_Exercise goal:_
Your task is to work out how many lines in the data include the word "demanda". Reply with the number alone.

::::::

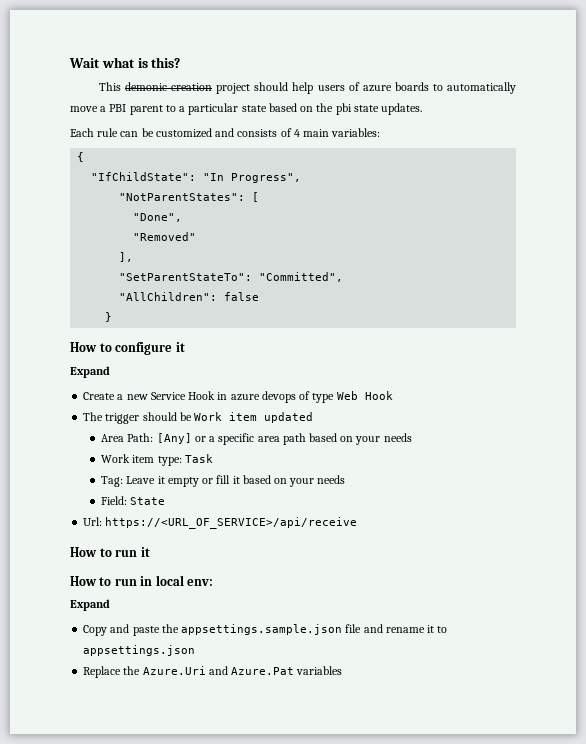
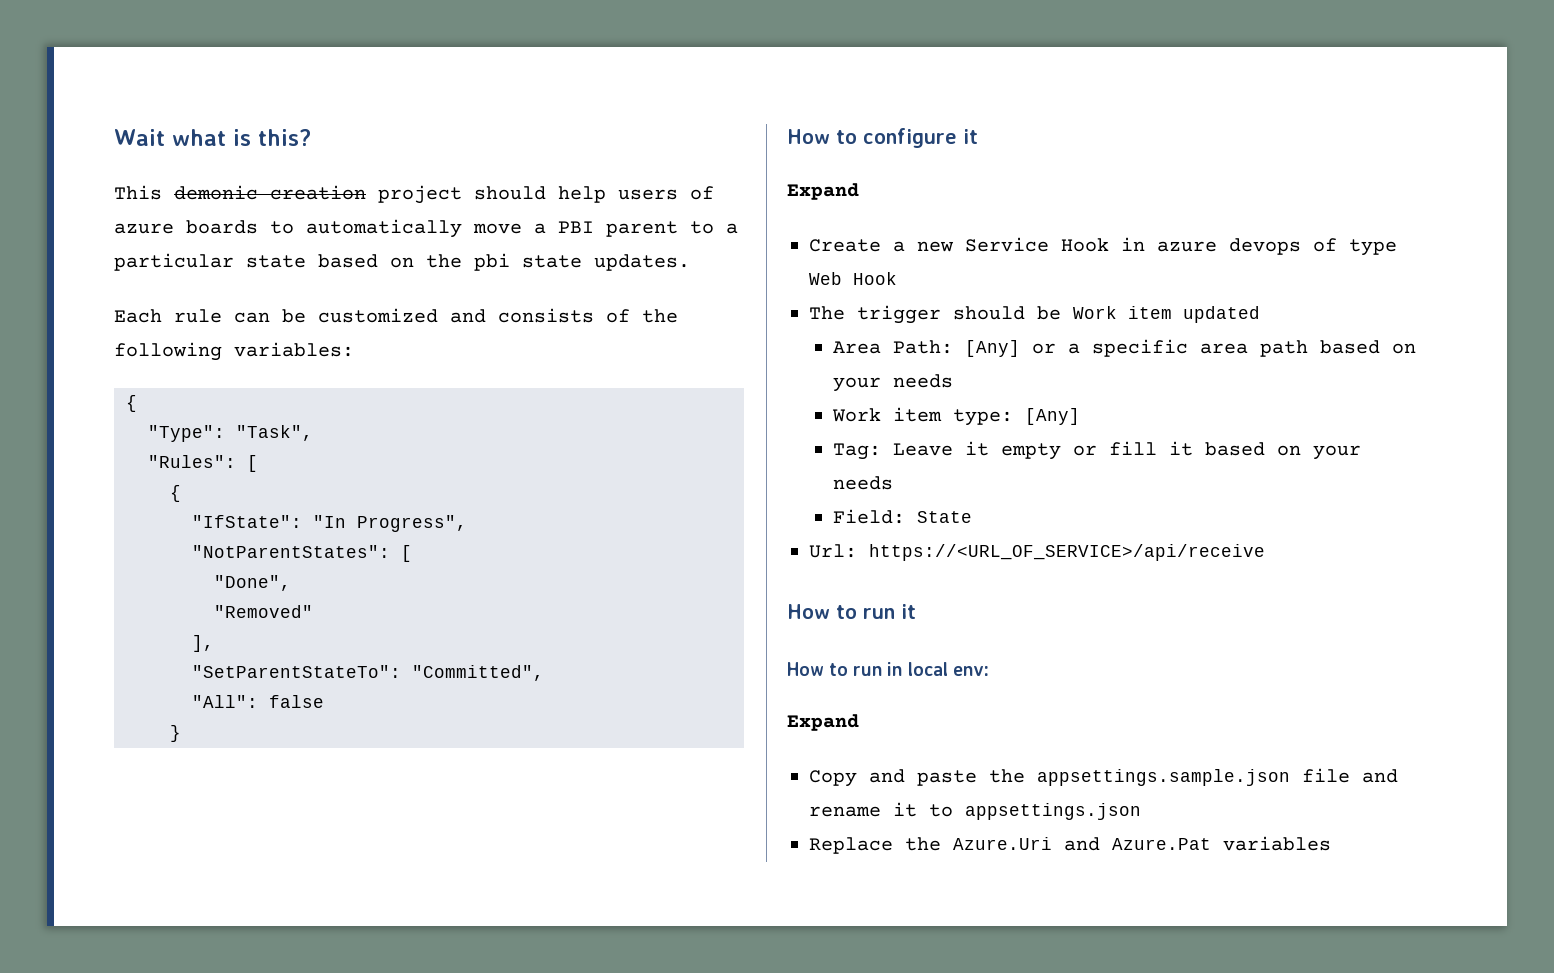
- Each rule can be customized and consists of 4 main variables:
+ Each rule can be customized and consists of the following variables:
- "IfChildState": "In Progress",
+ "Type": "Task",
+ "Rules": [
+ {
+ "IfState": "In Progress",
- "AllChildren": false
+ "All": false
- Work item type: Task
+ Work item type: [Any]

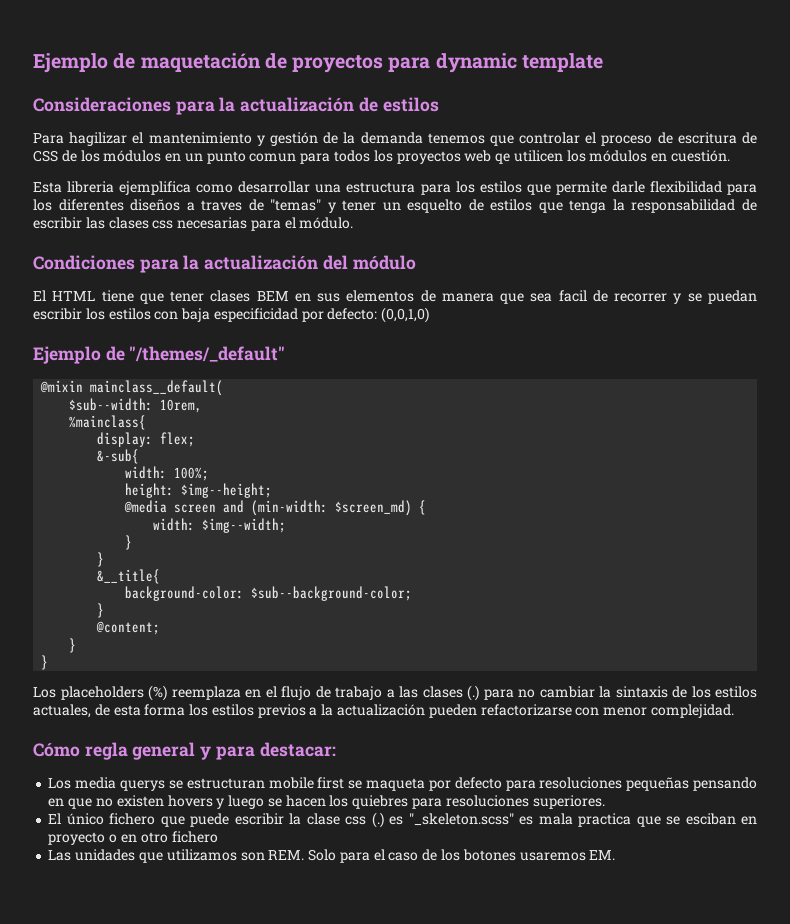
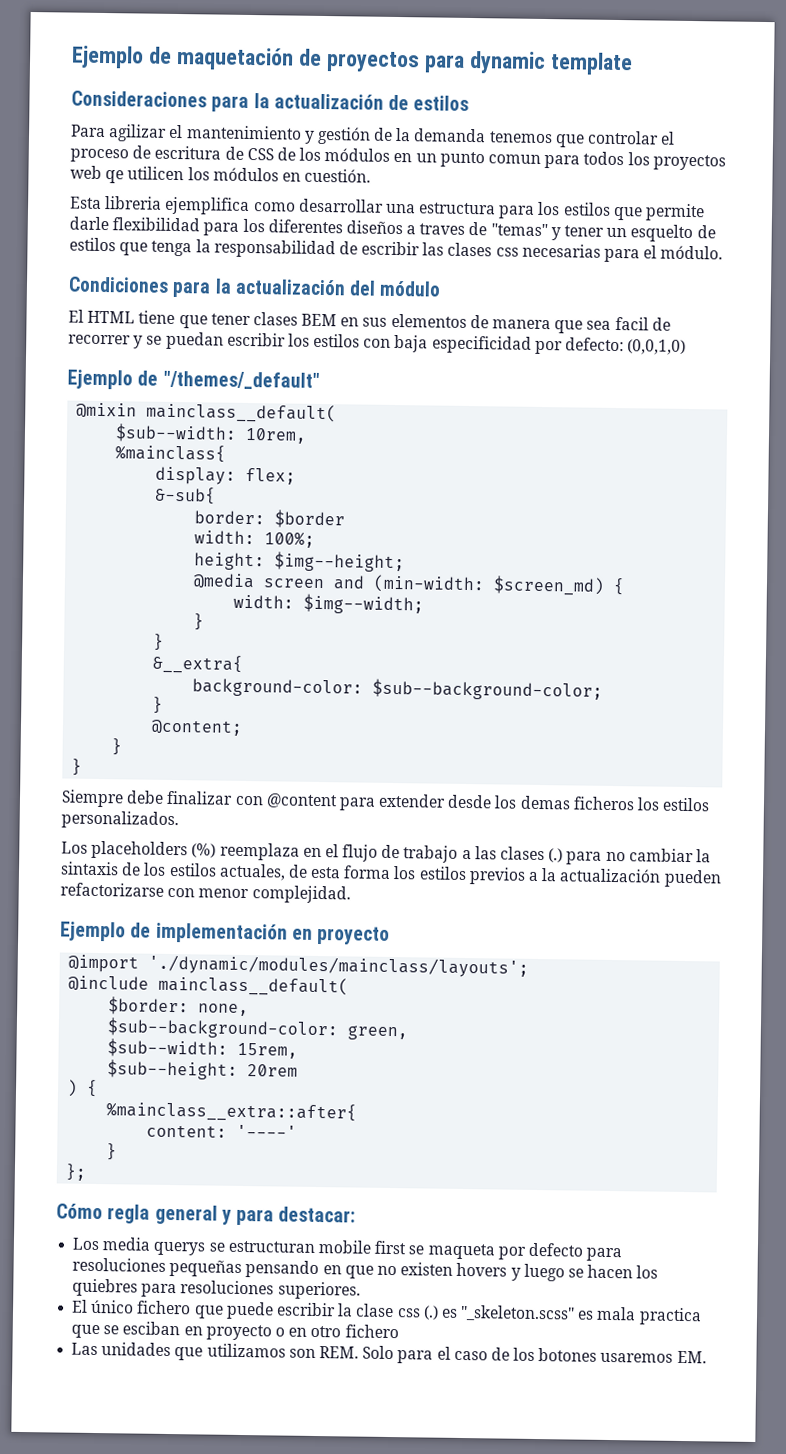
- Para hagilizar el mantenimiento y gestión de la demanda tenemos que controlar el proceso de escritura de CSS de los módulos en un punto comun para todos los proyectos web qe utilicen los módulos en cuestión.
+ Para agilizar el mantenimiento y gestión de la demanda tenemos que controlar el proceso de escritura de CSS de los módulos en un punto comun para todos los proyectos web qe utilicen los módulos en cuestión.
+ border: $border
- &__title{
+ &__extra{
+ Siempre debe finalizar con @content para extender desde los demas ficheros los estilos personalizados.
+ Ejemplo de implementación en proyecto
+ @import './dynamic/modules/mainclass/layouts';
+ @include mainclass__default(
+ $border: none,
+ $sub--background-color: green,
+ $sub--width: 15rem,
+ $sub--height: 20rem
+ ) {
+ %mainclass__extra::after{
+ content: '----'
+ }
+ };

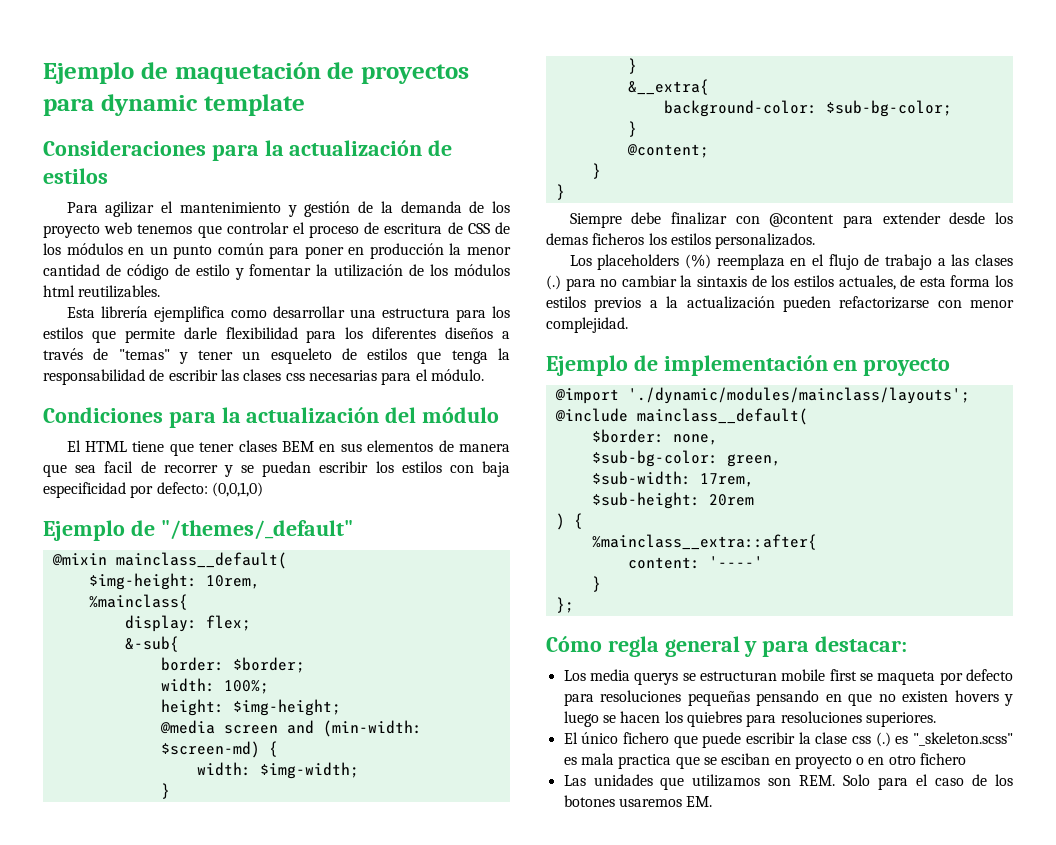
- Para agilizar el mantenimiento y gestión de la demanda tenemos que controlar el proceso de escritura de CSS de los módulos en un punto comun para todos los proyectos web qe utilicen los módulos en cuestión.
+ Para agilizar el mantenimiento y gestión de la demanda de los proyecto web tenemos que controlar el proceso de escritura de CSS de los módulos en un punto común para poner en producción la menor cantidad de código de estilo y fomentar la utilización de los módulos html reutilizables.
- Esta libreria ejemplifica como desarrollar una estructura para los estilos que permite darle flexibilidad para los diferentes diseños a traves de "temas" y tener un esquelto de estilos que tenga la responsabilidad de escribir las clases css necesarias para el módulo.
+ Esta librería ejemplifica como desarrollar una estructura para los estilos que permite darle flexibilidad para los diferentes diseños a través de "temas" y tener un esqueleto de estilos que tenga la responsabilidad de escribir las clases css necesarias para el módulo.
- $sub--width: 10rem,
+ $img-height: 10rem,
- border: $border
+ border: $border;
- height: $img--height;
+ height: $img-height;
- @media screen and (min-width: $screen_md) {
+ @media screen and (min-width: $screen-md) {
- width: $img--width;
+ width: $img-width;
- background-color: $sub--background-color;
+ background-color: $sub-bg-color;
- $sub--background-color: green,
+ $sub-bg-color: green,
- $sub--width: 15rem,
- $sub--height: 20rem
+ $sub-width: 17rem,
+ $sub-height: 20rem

::::::

_Response to this exercise:_
4